▶ **Task statement**
From the records below, take each line where the string "none" shows up and copy it.

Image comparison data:
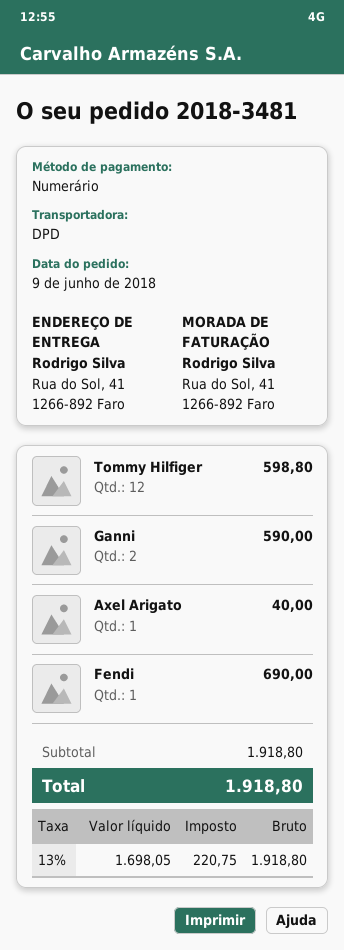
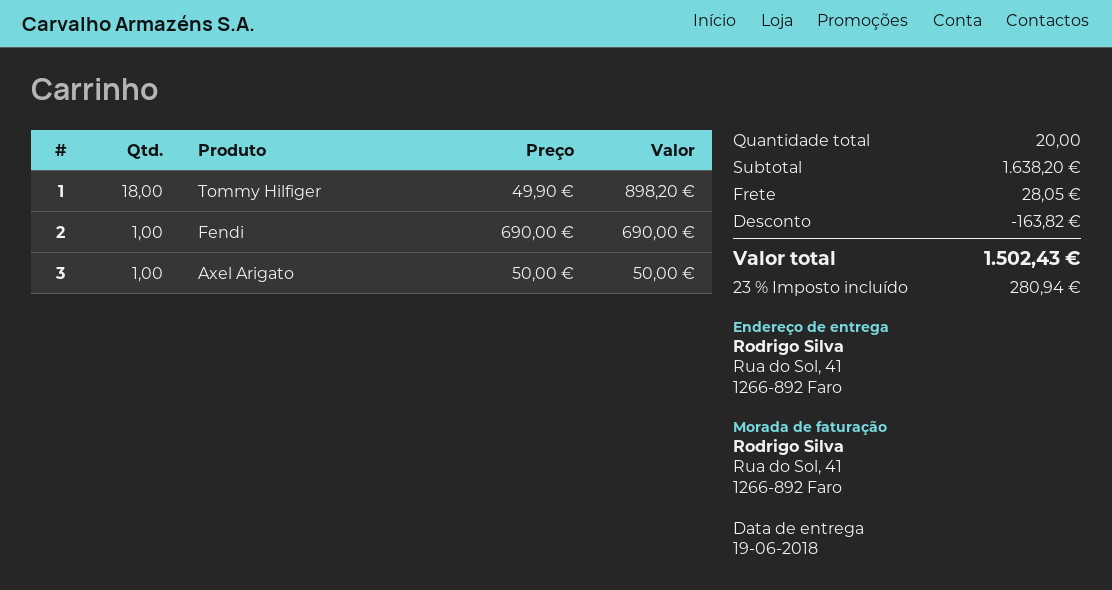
Tommy Hilfiger: 12 for 598.80 -> 18 for 898.20
Ganni: 2 for 590.00 -> none
Axel Arigato: 1 for 40.00 -> 1 for 50.00
subtotal: 1918.80 -> 1638.20
discount: none -> 163.82
shipping: none -> 28.05
tax: 13% = 220.75 -> 23% = 280.94
total: 1918.80 -> 1502.43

▶ **Solution to this exercise**
Ganni: 2 for 590.00 -> none
discount: none -> 163.82
shipping: none -> 28.05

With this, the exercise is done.